**Exercise**
Below are some records; output exactly the lines from the line with "[553,336,663,354] remote API, ->" to the line with "[855,504,939,518] [49,529,68,544] a", both ends kept, and nothing more.

**Given entries**
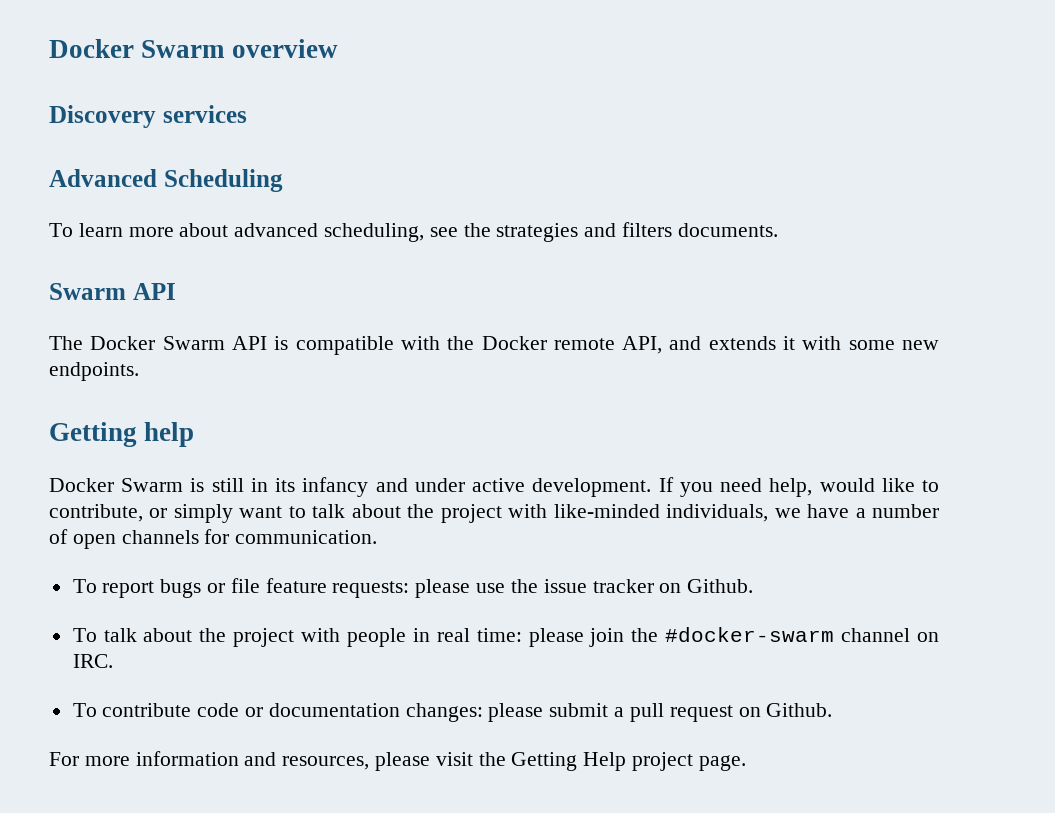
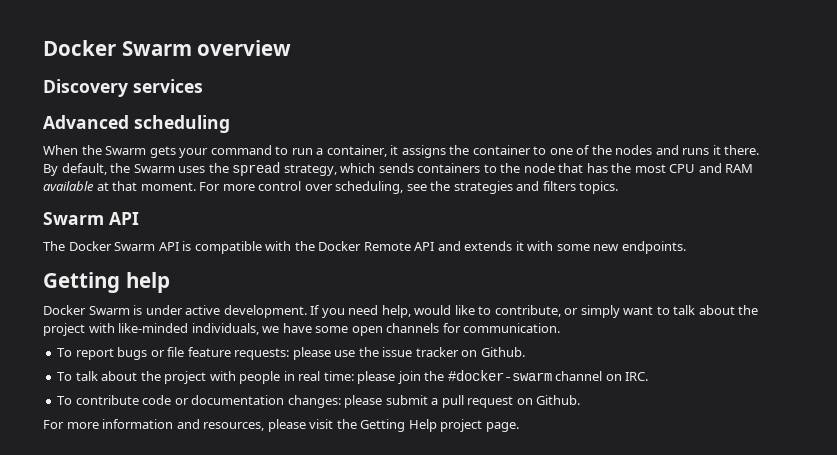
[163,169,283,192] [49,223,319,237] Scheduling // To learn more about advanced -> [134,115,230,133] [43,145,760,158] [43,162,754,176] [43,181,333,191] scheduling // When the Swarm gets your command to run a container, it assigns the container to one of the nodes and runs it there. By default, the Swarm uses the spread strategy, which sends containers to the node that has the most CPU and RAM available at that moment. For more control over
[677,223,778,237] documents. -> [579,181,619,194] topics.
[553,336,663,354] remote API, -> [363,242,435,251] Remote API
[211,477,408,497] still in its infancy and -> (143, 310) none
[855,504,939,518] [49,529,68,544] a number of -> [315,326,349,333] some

* * *

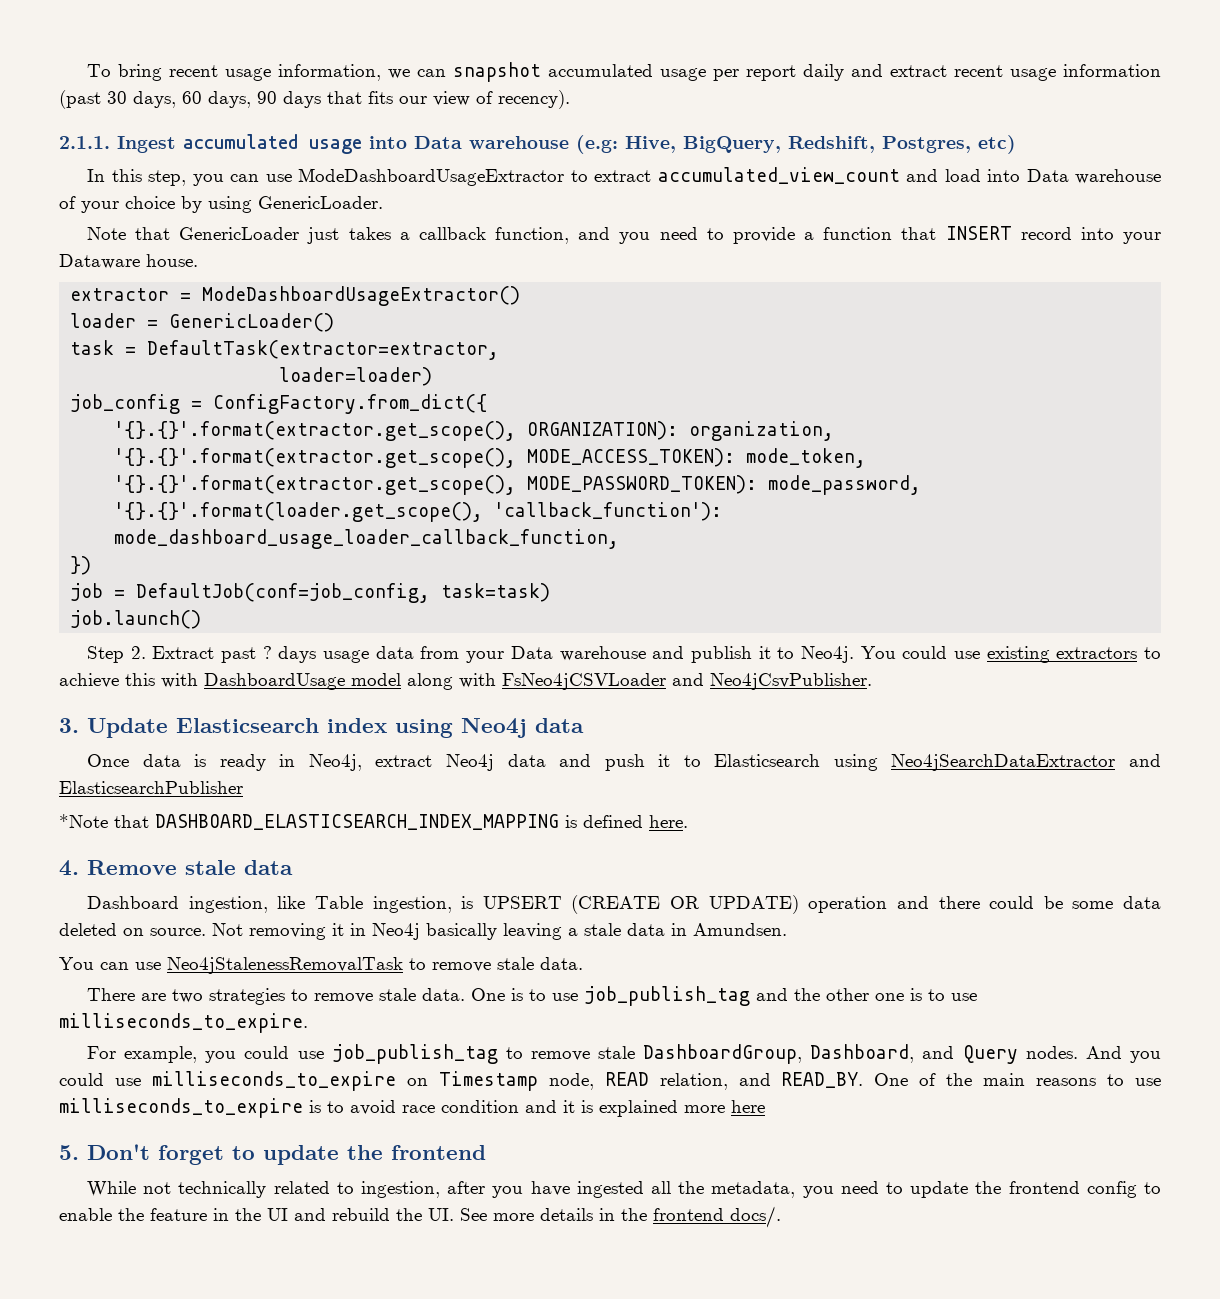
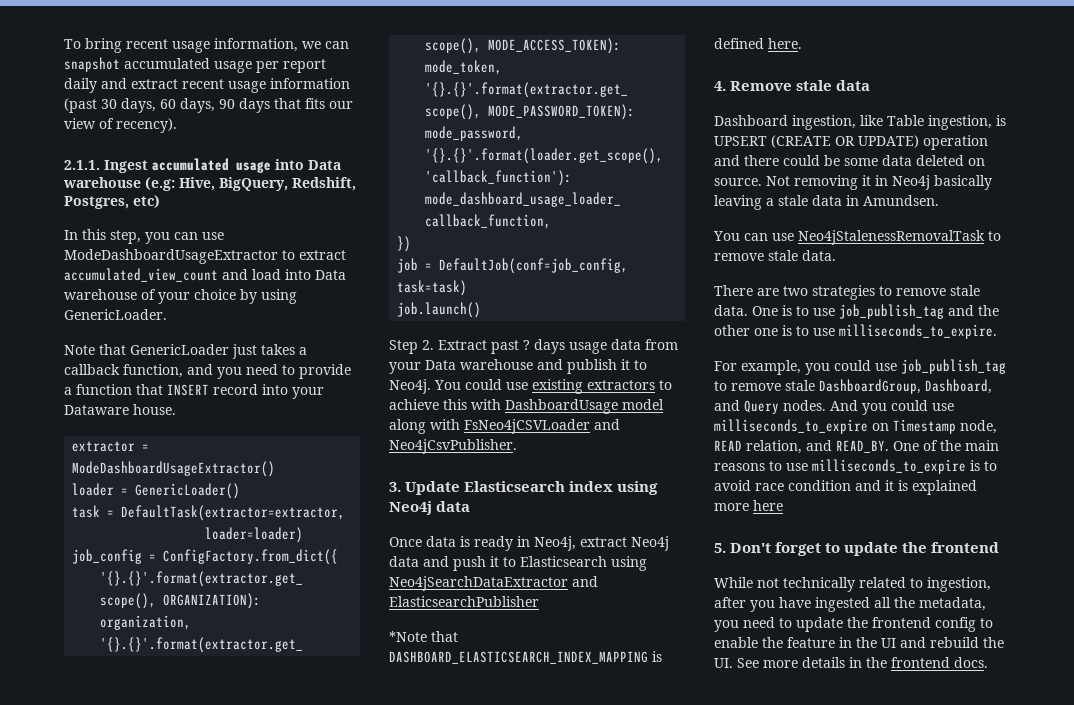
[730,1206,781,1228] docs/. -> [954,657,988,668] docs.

**Exercise result**
[553,336,663,354] remote API, -> [363,242,435,251] Remote API
[211,477,408,497] still in its infancy and -> (143, 310) none
[855,504,939,518] [49,529,68,544] a number of -> [315,326,349,333] some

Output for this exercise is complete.